25 April 2014 | By Mirijam Gaertner
The magnitude of biological invasions is increasing world-wide. Areas affected by alien plant invasions are continuously expanding and the extent and complexity of their impacts are increasing.
Because of limited funding for invasive species control managers are under huge pressure to use objective and defendable protocols for deciding which invasive species need priority treatment. All too often, impacts are assumed rather than proven or quantified, which means that valuable resources may be spent on invasive species that have little or no impact.
In a recent article published in the journal Diversity and Distributions, an international team of experts presented a novel approach of distinguishing species that have the potential for causing major impacts from those with limited impacts. The authors argue that species that have the potential to cause regime shifts (i.e. fundamentally restructure and transform ecosystems) should be considered the most high-impact species.
Dr Mirijam Gaertner, a restoration ecologist with the Centre for Invasion Biology (C·I·B) at Stellenbosch University and lead author, says their work represents an exciting and novel approach for flagging invasion events that cause impacts that everybody agrees deserve urgent management attention. “Regime shifts have been described for other situations, like the eutrophication of lakes or bush encroachment in savannas, but this is the first time that the concept has been applied as a way of identifying high-impact invasive species.”
Another co-author of the article and international expert on regime shifts, Dr Reinette Biggs from the Stockholm Resilience Centre, says these shifts are large, often abrupt changes in ecosystem structure and function: “Regime shifts are associated with the reorganisation of the internal feedback mechanisms that structure an ecosystem, such as plant-soil feedbacks. Once an ecosystem reaches a certain threshold, the regime shift can happen abruptly and unexpectedly and is often difficult or impossible to reverse.”
The research team identified five feedback mechanisms by which high-impact invasive plants typically enhance their own abundance and persistence. These feedback mechanisms include abundant seed banks (leading to a dominance of invader seedlings which eventually outcompete native species); changes in the frequency and intensity of fire (e.g. the features of some woody plants promote high-intensity fires in grasslands and shrublands); increased nitrogen levels (which promotes further proliferation of the invader and other weedy species); high litter volumes (inhibiting the growth of native species by outcompeting them for light and nutrients); and changes to the soil by altering the composition and function of the soil community (promoting the growth of the invader).
Using systems analysis and meta-analysis approaches to synthesize changes to ecosystems caused by 173 invasive plant species worldwide, the authors found that impacts on nutrient cycling in the soil have the highest likelihood of affecting reinforcing feedbacks which could eventually result in regime shifts.
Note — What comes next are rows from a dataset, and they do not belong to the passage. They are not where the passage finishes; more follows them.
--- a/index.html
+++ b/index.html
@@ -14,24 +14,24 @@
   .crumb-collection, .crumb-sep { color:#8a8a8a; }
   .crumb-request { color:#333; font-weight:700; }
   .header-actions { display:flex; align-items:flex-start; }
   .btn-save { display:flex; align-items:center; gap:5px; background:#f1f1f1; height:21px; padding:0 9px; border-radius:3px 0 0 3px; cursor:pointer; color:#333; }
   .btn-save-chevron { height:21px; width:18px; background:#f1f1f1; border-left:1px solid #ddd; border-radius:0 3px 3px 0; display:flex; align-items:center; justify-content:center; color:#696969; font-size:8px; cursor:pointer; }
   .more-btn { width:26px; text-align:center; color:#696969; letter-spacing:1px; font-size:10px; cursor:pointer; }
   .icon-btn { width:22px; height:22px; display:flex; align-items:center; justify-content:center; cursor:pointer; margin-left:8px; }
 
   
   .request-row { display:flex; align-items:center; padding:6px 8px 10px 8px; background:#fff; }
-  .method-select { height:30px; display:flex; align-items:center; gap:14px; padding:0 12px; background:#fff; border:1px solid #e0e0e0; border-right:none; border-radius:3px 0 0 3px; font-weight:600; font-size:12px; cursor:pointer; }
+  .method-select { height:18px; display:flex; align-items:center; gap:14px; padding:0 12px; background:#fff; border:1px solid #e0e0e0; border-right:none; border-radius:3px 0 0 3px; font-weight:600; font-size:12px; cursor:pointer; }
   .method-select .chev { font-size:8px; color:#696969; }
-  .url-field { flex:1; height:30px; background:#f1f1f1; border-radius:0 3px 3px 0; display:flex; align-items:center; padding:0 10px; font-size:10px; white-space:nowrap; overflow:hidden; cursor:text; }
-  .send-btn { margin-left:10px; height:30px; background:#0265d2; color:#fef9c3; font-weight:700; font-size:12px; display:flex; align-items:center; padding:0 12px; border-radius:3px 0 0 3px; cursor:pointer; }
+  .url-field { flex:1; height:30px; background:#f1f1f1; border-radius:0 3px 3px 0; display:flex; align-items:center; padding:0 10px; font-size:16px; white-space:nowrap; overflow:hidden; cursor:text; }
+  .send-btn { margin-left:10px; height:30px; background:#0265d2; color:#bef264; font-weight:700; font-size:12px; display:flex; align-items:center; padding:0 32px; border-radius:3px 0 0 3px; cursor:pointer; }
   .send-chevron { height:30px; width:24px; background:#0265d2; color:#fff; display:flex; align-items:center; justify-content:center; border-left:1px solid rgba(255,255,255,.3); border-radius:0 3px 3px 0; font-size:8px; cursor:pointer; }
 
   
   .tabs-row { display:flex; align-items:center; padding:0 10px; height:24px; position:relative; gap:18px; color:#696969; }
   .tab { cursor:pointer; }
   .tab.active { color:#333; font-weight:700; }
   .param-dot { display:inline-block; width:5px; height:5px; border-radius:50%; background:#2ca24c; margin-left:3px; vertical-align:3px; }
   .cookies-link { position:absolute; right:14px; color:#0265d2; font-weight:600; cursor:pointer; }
The culprits here are primarily shrub and tree invaders [such as Silver Wattle (Acacia dealbata) in Chile and Norway maple (Acer platanoides) in the USA] in forests, and herbaceous invaders (such as canary grass, Phalaris arundiancea) in wetlands.
Feedbacks resulting in regime shifts were found to be most related to processes associated with seed banks, fire and nutrient cycling.
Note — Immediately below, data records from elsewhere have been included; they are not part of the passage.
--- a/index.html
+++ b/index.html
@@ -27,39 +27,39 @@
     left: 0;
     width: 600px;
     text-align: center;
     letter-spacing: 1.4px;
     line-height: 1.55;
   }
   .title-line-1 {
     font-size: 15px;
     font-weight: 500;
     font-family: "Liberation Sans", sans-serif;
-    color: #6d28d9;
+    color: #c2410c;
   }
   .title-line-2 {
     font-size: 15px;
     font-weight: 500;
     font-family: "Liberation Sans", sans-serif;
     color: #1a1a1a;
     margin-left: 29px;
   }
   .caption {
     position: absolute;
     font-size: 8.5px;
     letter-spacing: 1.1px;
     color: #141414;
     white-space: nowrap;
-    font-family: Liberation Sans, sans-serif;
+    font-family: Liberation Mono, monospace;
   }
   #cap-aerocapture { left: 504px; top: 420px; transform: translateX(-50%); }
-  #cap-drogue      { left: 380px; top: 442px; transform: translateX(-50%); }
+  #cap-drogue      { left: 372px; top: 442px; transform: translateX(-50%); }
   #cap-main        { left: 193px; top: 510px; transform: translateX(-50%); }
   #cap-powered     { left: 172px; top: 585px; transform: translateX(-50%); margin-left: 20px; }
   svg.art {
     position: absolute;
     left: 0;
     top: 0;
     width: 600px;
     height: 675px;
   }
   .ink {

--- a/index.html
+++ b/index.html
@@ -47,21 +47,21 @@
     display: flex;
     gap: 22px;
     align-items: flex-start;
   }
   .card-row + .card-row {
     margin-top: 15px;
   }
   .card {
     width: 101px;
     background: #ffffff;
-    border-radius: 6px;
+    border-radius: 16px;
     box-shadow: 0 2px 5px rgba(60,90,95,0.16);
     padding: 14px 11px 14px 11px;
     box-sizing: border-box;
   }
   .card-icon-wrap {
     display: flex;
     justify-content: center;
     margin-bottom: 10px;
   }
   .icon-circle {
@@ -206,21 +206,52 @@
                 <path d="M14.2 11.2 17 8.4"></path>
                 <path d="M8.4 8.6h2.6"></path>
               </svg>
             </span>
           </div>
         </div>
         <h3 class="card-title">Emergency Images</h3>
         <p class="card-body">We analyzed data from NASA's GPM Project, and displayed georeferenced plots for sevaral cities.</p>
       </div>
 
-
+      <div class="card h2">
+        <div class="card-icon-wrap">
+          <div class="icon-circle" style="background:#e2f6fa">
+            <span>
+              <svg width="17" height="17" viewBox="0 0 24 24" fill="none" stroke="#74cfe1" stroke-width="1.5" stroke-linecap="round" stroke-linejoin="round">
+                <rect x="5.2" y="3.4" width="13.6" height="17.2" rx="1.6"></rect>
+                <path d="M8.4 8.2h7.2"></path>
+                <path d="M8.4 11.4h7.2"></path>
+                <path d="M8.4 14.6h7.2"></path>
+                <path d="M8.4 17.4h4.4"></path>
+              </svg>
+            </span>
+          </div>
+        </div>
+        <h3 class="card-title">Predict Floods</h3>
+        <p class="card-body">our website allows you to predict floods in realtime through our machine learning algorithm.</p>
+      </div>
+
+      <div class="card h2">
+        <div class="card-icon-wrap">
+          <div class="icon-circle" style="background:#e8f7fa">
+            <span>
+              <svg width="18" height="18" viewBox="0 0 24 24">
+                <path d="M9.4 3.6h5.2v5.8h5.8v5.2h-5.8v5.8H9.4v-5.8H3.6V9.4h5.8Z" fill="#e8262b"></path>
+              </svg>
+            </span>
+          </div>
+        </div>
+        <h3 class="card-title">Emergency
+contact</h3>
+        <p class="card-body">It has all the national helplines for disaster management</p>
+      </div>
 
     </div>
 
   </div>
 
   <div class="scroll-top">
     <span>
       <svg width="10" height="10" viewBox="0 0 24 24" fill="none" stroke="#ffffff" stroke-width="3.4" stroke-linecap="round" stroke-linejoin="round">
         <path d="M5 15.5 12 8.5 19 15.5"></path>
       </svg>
Prof Dave Richardson, Director of the C·I·B, says the study has identified a useful method for prioritising invasive species for management action: “It provides a robust approach for flagging those events that occur due to the interaction between the invasive species and the ecosystems they invade, and allows managers to focus on those invasions that really matter.”
According to Prof Jane Molofsky, wetland ecologist from University of Vermont, “specifically targeting newly created feedback relationships can provide managers with a cost-effective action plan, which allows them to target newly identified positive feedback relationships and work to reverse them, for example by developing strategies to reduce nitrogen input into wetlands.”
Future research should focus on identifying the ecological thresholds at which dominant feedbacks switch in relation to levels of invasion. More work is needed to quantify both the impacts on native ecosystems and any changes in the feedback processes that drive or reinforce invasions.
The article, ‘Invasive plants as drivers of regime shifts: identifying high-priority invaders that alter feedback relationships’, was published in the journal Diversity and Distributions and included authors from the Centre for Invasion Biology (C·I·B) and the Centre for Studies in Complexity at Stellenbosch University (South Africa), the Stockholm Resilience Centre (Sweden), Umea University (Sweden) and the University of Vermont (USA).
Read the paper Gaertner, M., Biggs, R., Te Beest, M., Hui, C., Molofsky, J., Richardson, D. M. (2014), Invasive plants as drivers of regime shifts: identifying high-priority invaders that alter feedback relationships. Diversity and Distributions.